For the next several Sundays, the Epistle and Gospel readings are going to be taken mostly from this section of Paul’s first letter to the Corinthians and from Matthew’s presentation of The Sermon on the Mount. Again and again St Paul is going to contrast so-called human wisdom with God’s wisdom. The whole concept of wise and foolish is turned inside out. Paul insists that our glory as Christians is the cross of Jesus Christ.

Today’s Christians are mostly inoculated to the image of the cross. A cross is often a gold ornament on a nice chain that we wear. We even make a crucifix a work of art (and there is justification for that in the right context). Yet in those early years of the Church the cross was a scandal. It was nothing but an instrument of the most cruel and shameful death of its day. Imagine wearing a hangman's noose around your neck for ornamentation, or having an oil painting of an electric chair on your living room wall; that gives a bit of context for what people felt when Paul exalted “Jesus Christ and him crucified.”

We hear these Gospel readings and we know, on some cerebral level, that it is Jesus giving divine teaching. But if we truly hear Jesus we can hardly believe he is serious: Blessed are you when they insult you and persecute you and utter every kind of evil against you falsely because of me. Rejoice and be glad….. What?! Jesus, you have to be kidding…. you’re using hyperbole, right? You are all about love and mercy, right? You want us to be happy (don’t you?)…. What is this about insult and persecution when we don’t deserve it? ….But let’s finish that one verse: Rejoice and be glad…. for your reward will be great in heaven.

As we hear the readings over the next weeks, please try to remember this foundational truth (it’s the only way that Christian Faith makes any sense): Jesus came to bring––and teach and show––a whole new world: the Kingdom of God. Although we now can only see it by faith, we believe that Jesus and his kingdom is the lasting reality. What the world calls "the good life”–– the world’s veneer of nice things and beautiful people is going to dissolve. Jesus invites us to be free of the rat race and the fear of threats.

Think about it: no matter how wealthy or otherwise secure we are in this life, every one of us is going to die. Most people want to run from that reality. So much around us functions as a decoy to keep our minds and emotions occupied with something––anything––that seems to be important enough to keep us going and distracted. None of it is going to last.

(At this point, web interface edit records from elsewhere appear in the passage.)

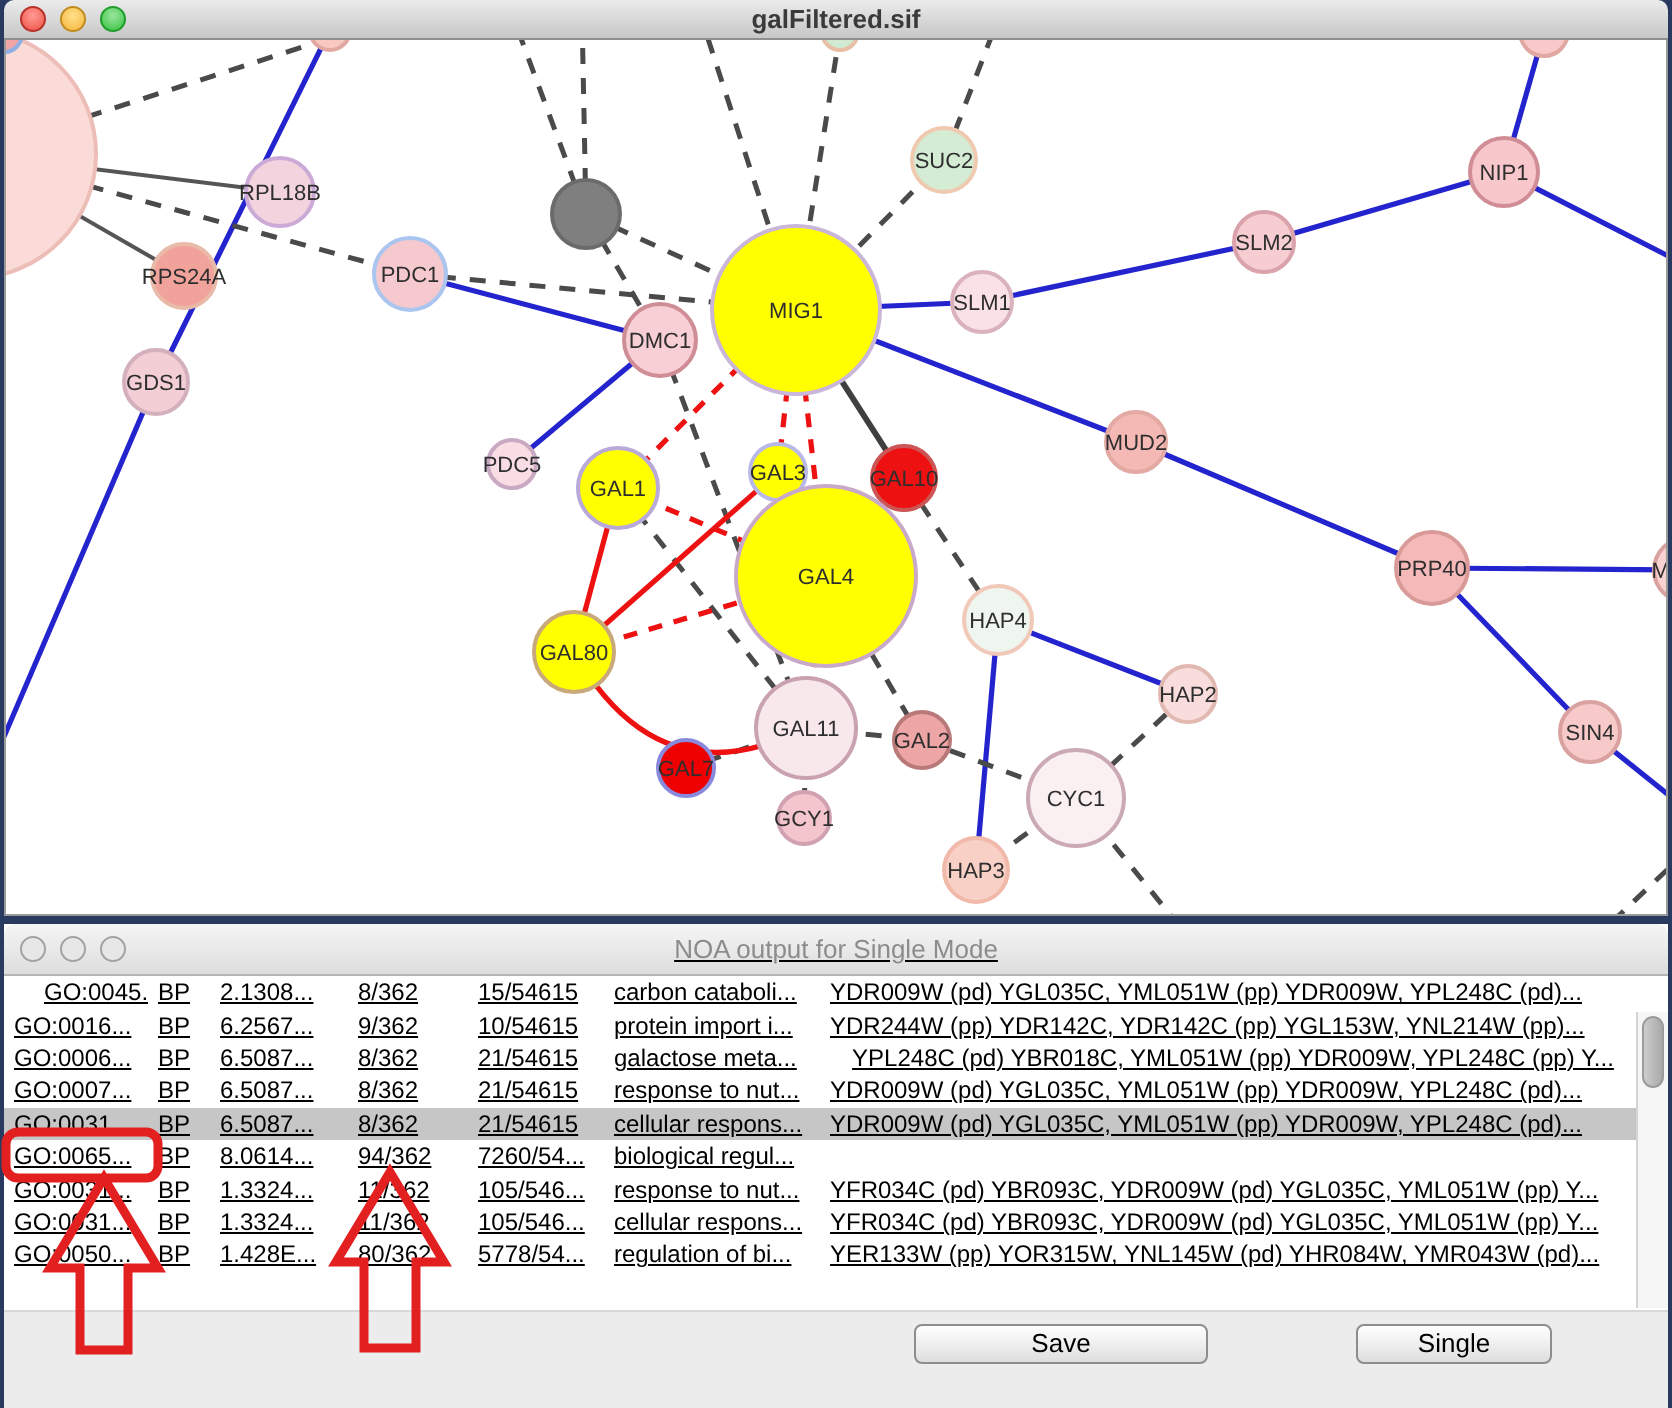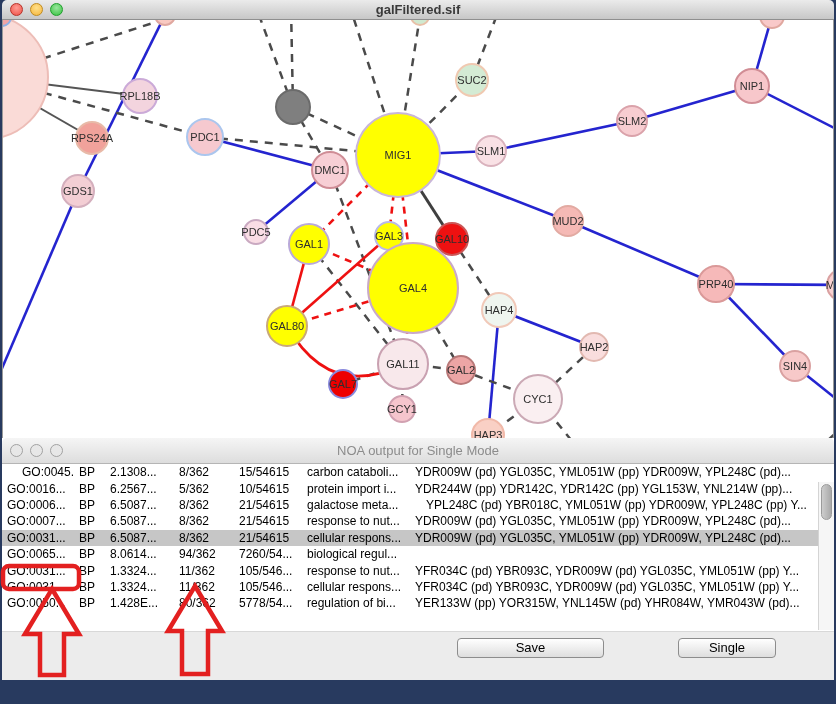--- a/index.html
+++ b/index.html
@@ -22,21 +22,21 @@
           border-bottom:1px solid #9a9a9a;box-sizing:border-box;overflow:hidden;}
   
   .e-pp{stroke:#2424cf;stroke-width:2.6;fill:none;}
   .e-pd{stroke:#4a4a4a;stroke-width:2.5;fill:none;stroke-dasharray:8 7;}
   .e-solid{stroke:#3f3f3f;stroke-width:3;fill:none;}
   .e-thin{stroke:#555;stroke-width:2;fill:none;}
   .e-sel{stroke:#ee1111;stroke-width:2.6;fill:none;}
   .e-seld{stroke:#ee1111;stroke-width:2.6;fill:none;stroke-dasharray:7 6;}
   .nodelabel{font-size:11px;fill:#2e2e2e;text-anchor:middle;}
   
-  #tablewin{top:438px;height:242px;background:#fff;}
+  #tablewin{top:462px;height:242px;background:#fff;text-decoration:underline;}
   .titlebar.inactive{height:26px;background:linear-gradient(#f5f5f5,#dddddd);border-bottom:1px solid #b5b5b5;}
   .titlebar.inactive .title{color:#8c8c8c;font-weight:400;}
   .titlebar.inactive .lights{top:6px;}
   .thead{display:flex;height:17px;background:linear-gradient(#fdfdfd,#e6e6e6);
          border-bottom:1px solid #9e9e9e;box-sizing:border-box;}
   .th{box-sizing:border-box;border-right:1px solid #c6c6c6;font-size:12px;text-align:center;
       line-height:16px;color:#141414;overflow:hidden;white-space:nowrap;}
   .tbody{position:relative;background:#fff;}
   .tr{display:flex;height:16.4px;align-items:center;}
   .tr.selected{background:#c6c6c6;}
@@ -202,21 +202,21 @@
         <div class="td" style="width: 69px;">2.1308...</div>
         <div class="td" style="width: 60px;">8/362</div>
         <div class="td" style="width: 68px;">15/54615</div>
         <div class="td" style="width: 108px;">carbon cataboli...</div>
         <div class="td" style="width: 408px;">YDR009W (pd) YGL035C, YML051W (pp) YDR009W, YPL248C (pd)...</div>
       </div>
       <div class="tr">
         <div class="td" style="width: 72px;">GO:0016...</div>
         <div class="td" style="width: 31px;">BP</div>
         <div class="td" style="width: 69px;">6.2567...</div>
-        <div class="td" style="width: 60px;">5/362</div>
+        <div class="td" style="width: 60px;">9/362</div>
         <div class="td" style="width: 68px;">10/54615</div>
         <div class="td" style="width: 108px;">protein import i...</div>
         <div class="td" style="width: 408px;">YDR244W (pp) YDR142C, YDR142C (pp) YGL153W, YNL214W (pp)...</div>
       </div>
       <div class="tr">
         <div class="td" style="width: 72px;">GO:0006...</div>
         <div class="td" style="width: 31px;">BP</div>
         <div class="td" style="width: 69px;">6.5087...</div>
         <div class="td" style="width: 60px;">8/362</div>
         <div class="td" style="width: 68px;">21/54615</div>

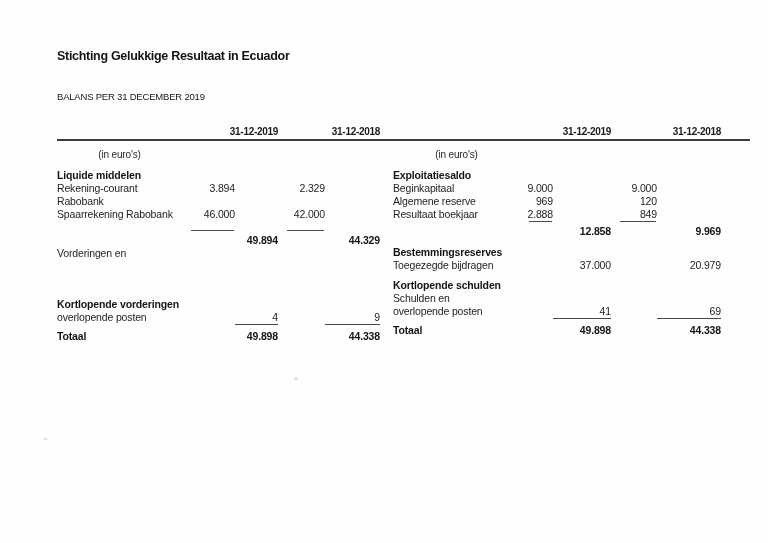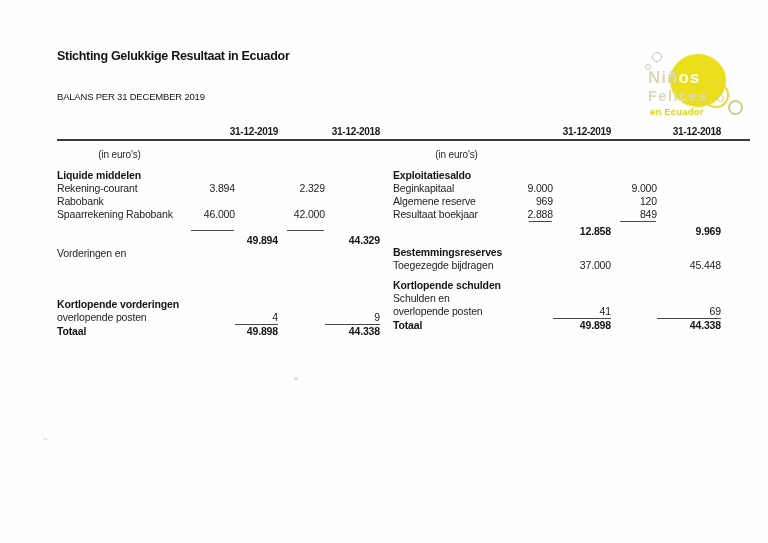--- a/index.html
+++ b/index.html
@@ -63,50 +63,38 @@
   .tbl-right { left:393px; width:331px; }
   .trow { display:grid; font-size:10.5px; line-height:13px; }
   .lg { grid-template-columns:125px 53px 43px 47px 55px; }
   .rg { grid-template-columns:127px 33px 58px 46px 64px; }
   .num { text-align:right; }
   .b { font-weight:bold; color:#151515; }
   .unit { font-size:10px; color:#2a2a2a;text-align:center; }
   .rulerow { height:4px; }
   .rl { border-top:1.2px solid #4a4a4a; margin-left:9px; margin-right:1px; }
   .ul { border-bottom:1.2px solid #474747; }
-  .mt3 { margin-top:3px; } .mt5 { } .mt7 { margin-top:7px; }
+  .mt3 { margin-top:3px; } .mt5 { margin-top:5px; } .mt7 { margin-top:7px; }
   .mt8 { margin-top:8px; } .mt9 { margin-top:9px; } .mt38 { margin-top:38px; }
   
   .speck { position:absolute; border-radius:50%; background:#9a9a9a; }
   .sp1 { left:294px; top:377px; width:4px; height:3px; opacity:0.35; }
   .sp2 { left:43px;  top:438px; width:5px; height:2px; opacity:0.25; }
   .sp3 { left:591px; top:331px; width:3px; height:2px; opacity:0.2; }
 </style>
 </head>
 <body>
 
 <div class="page">
 
   <div class="org-title">
     <div>Stichting Gelukkige Resultaat in Ecuador</div>
   </div>
   <div class="report-title">BALANS PER 31 DECEMBER 2019</div>
 
-  <div class="logo">
-    <span class="ring a"></span>
-    <span class="ring b"></span>
-    <span class="circle"></span>
-    <span class="ring c"></span>
-    <span class="dot"></span>
-    <span class="ring e"></span>
-    <span class="ring d"></span>
-    <div class="logo-w1"><span class="pale">Niñ</span><span class="onyellow">os</span></div>
-    <div class="logo-w2">Felices</div>
-    <div class="logo-w3">en Ecuador</div>
-  </div>
 
   <span class="colhead ch-a19">31-12-2019</span>
   <span class="colhead ch-a18">31-12-2018</span>
   <span class="colhead ch-l19">31-12-2019</span>
   <span class="colhead ch-l18">31-12-2018</span>
   <div class="head-rule"></div>
 
   <div class="tbl tbl-left">
 
     <div class="trow lg mt3">
@@ -226,21 +214,21 @@
 
     <div class="trow rg mt8">
       <div class="b">Bestemmingsreserves</div>
     </div>
 
     <div class="trow rg">
       <div>Toegezegde bijdragen</div>
       <div></div>
       <div class="num">37.000</div>
       <div></div>
-      <div class="num">45.448</div>
+      <div class="num">20.979</div>
     </div>
 
     <div class="trow rg mt7">
       <div class="b">Kortlopende schulden</div>
     </div>
 
     <div class="trow rg">
       <div>Schulden en</div>
     </div>
 

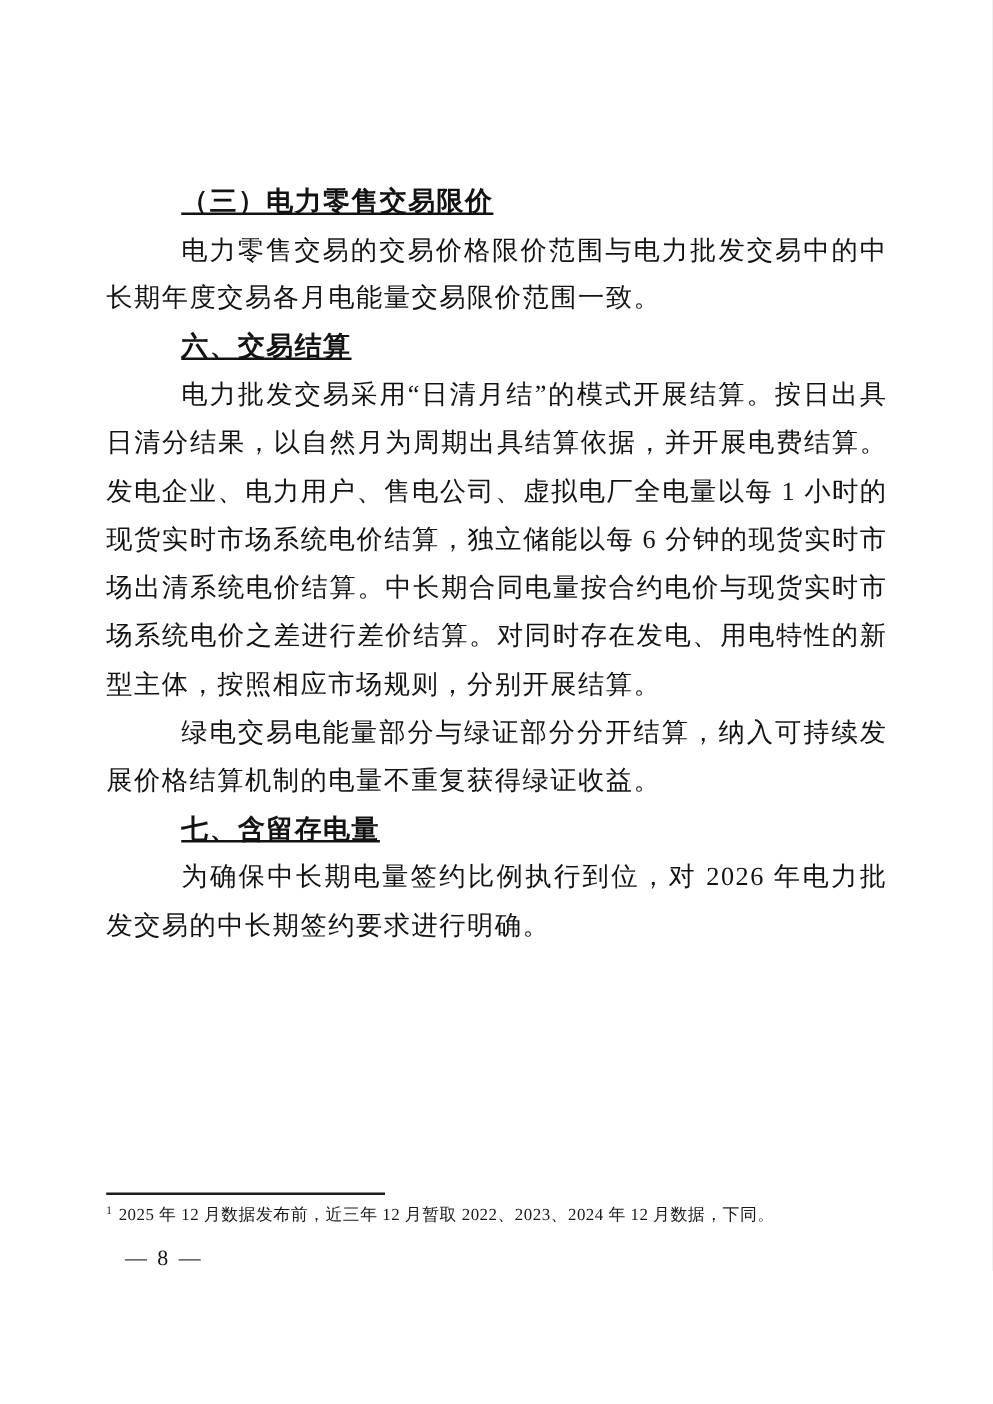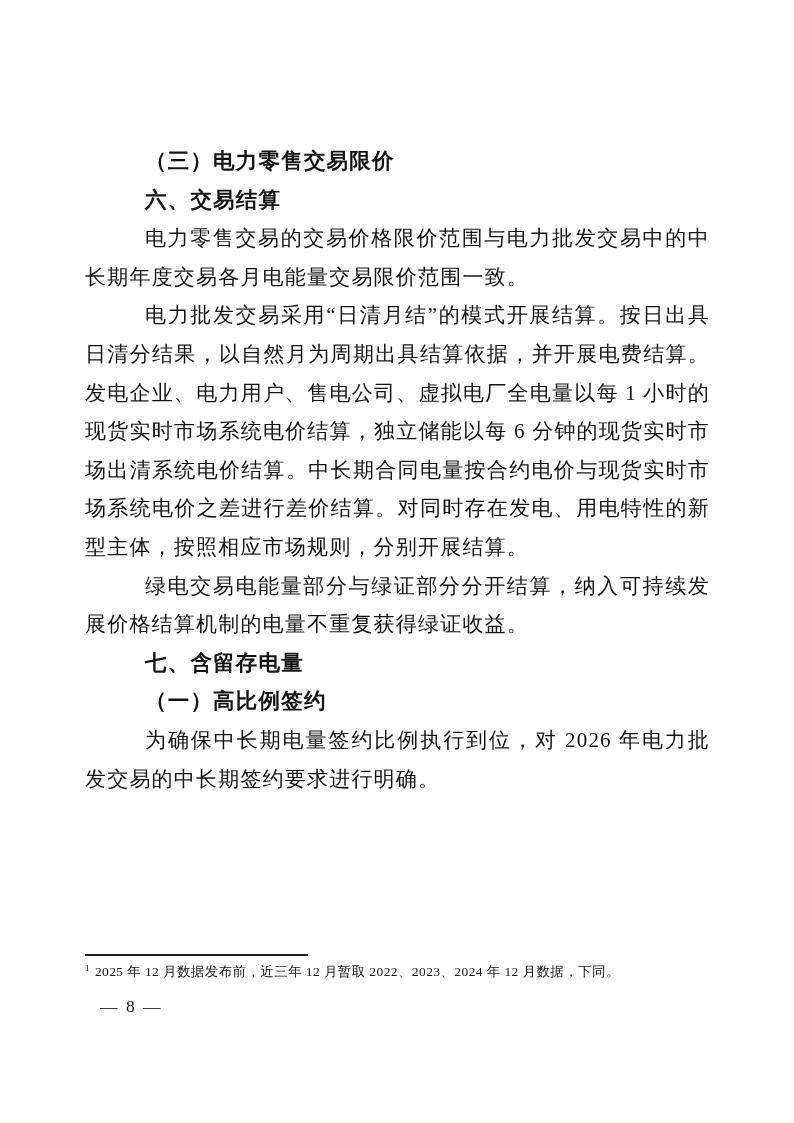--- a/index.html
+++ b/index.html
@@ -36,21 +36,21 @@
   .heading-black {
     font-family: "Liberation Sans", "DejaVu Sans", sans-serif;
     font-weight: bold;
     font-size: 21.5px;
   }
   .heading-kai {
     font-family: "Liberation Serif", "DejaVu Serif", serif;
     font-weight: bold;
     font-size: 21.5px;
   }
-  .block .bold { font-weight: bold; }
+  .block .bold { font-weight: bold; text-decoration: underline; }
   .block sup {
     font-size: 12px;
     line-height: 0;
     vertical-align: super;
     letter-spacing: 0;
   }
   .footnote-area {
     position: absolute;
     left: 85px;
     top: 954px;
@@ -83,26 +83,25 @@
     color: #141414;
   }
 </style>
 </head>
 <body>
 
 <div class="page">
 
   <div class="content">
       <div class="block heading-kai"><span class="bold">（三）电力零售交易限价</span></div>
+      <div class="block para"><span>电力零售交易的交易价格限价范围与电力批发交易中的中长期年度交易各月电能量交易限价范围一致。</span></div>
       <div class="block heading-black"><span class="bold">六、交易结算</span></div>
-      <div class="block para"><span>电力零售交易的交易价格限价范围与电力批发交易中的中长期年度交易各月电能量交易限价范围一致。</span></div>
       <div class="block para"><span>电力批发交易采用“日清月结”的模式开展结算。按日出具日清分结果，以自然月为周期出具结算依据，并开展电费结算。发电企业、电力用户、售电公司、虚拟电厂全电量以每 1 小时的现货实时市场系统电价结算，独立储能以每 6 分钟的现货实时市场出清系统电价结算。中长期合同电量按合约电价与现货实时市场系统电价之差进行差价结算。对同时存在发电、用电特性的新型主体，按照相应市场规则，分别开展结算。</span></div>
       <div class="block para"><span>绿电交易电能量部分与绿证部分分开结算，纳入可持续发展价格结算机制的电量不重复获得绿证收益。</span></div>
       <div class="block heading-black"><span class="bold">七、含留存电量</span></div>
-      <div class="block heading-kai"><span class="bold">（一）高比例签约</span></div>
       <div class="block para"><span>为确保中长期电量签约比例执行到位，对 2026 年电力批发交易的中长期签约要求进行明确。</span></div>
     </div>
 
   <div class="footnote-area">
     <div class="footnote-rule"></div>
     <div class="footnote-text"><sup>1</sup><span>2025 年 12 月数据发布前，近三年 12 月暂取 2022、2023、2024 年 12 月数据，下同。</span></div>
   </div>
 
   <div class="page-number">— 8 —</div>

Now it’s not that bad things do not matter, that we shouldn’t be concerned about them. It’s not that we should not desire good things. It’s just that even good things can be bad if they keep us distracted from what is most important, and no bad thing on earth is the worst thing that could happen. Jesus warned us to be more afraid of what can kill the soul than what can kill the body.

So we have Scripture readings like these to call us to a deep reality. The only way to live with any security in this world is to trust God. In love, God lets hard things come to teach us––to draw us––to run to him. God’s own Son, our Lord Jesus, suffered to the point of death so (among other reasons) we could see, in the context of our own fears and sufferings, that God is bigger than evil and death.

We will each leave here today and go out into a world that has all kinds of delightful distractions. Let’s not let them be too important in our lives. We will leave here today and perhaps have to face something awful (and if it doesn’t happen this week, something awful eventually comes to all of us); let’s dare to believe that God’s love in Christ Jesus is bigger than pain and death––even bigger than evil and hell.


Hear again part of our readings today: ….you are in Christ Jesus, who became for us wisdom from God, as well as righteousness, sanctification, and redemption. God forgives us and heals us and delivers us from our false attachments through his Son. So hear again the words of our Lord himself: Rejoice and be glad, for your reward will be great in heaven. This is our faith.